▸ TASK OBJECTIVE
Every line with the string "change" should be copied from the data.

─── SOURCE MATERIAL

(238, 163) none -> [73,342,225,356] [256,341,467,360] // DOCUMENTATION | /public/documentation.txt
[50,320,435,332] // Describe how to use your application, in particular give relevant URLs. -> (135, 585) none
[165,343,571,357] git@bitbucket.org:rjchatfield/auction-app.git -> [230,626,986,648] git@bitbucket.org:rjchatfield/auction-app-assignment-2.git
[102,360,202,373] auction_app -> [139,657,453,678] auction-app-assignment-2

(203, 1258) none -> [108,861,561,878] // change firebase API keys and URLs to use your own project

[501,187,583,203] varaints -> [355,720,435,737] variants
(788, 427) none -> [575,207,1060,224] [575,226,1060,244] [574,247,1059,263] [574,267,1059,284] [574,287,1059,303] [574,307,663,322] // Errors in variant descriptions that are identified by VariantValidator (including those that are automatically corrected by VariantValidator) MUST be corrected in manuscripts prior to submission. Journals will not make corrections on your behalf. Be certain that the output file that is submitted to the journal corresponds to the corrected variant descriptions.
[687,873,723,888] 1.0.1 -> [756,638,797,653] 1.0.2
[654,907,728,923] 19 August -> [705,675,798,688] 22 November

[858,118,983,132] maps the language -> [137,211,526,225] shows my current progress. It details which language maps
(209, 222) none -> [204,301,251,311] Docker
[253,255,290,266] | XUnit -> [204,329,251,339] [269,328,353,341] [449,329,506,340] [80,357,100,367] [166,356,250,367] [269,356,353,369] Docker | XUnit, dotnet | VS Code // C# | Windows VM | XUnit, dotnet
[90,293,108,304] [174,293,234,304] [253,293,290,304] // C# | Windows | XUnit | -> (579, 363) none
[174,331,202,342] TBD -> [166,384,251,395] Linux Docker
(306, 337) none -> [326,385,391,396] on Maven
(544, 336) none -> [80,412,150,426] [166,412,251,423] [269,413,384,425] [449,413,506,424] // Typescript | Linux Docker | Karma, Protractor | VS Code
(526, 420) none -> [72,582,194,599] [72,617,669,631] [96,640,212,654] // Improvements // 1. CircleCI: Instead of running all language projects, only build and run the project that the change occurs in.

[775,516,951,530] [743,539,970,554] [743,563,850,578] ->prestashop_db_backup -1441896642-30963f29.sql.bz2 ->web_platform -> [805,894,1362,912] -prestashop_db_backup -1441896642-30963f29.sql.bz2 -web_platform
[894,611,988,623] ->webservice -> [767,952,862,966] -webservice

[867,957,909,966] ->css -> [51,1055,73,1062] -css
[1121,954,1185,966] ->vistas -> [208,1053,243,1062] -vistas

──────

▸ EXERCISE RESULT
(203, 1258) none -> [108,861,561,878] // change firebase API keys and URLs to use your own project
(526, 420) none -> [72,582,194,599] [72,617,669,631] [96,640,212,654] // Improvements // 1. CircleCI: Instead of running all language projects, only build and run the project that the change occurs in.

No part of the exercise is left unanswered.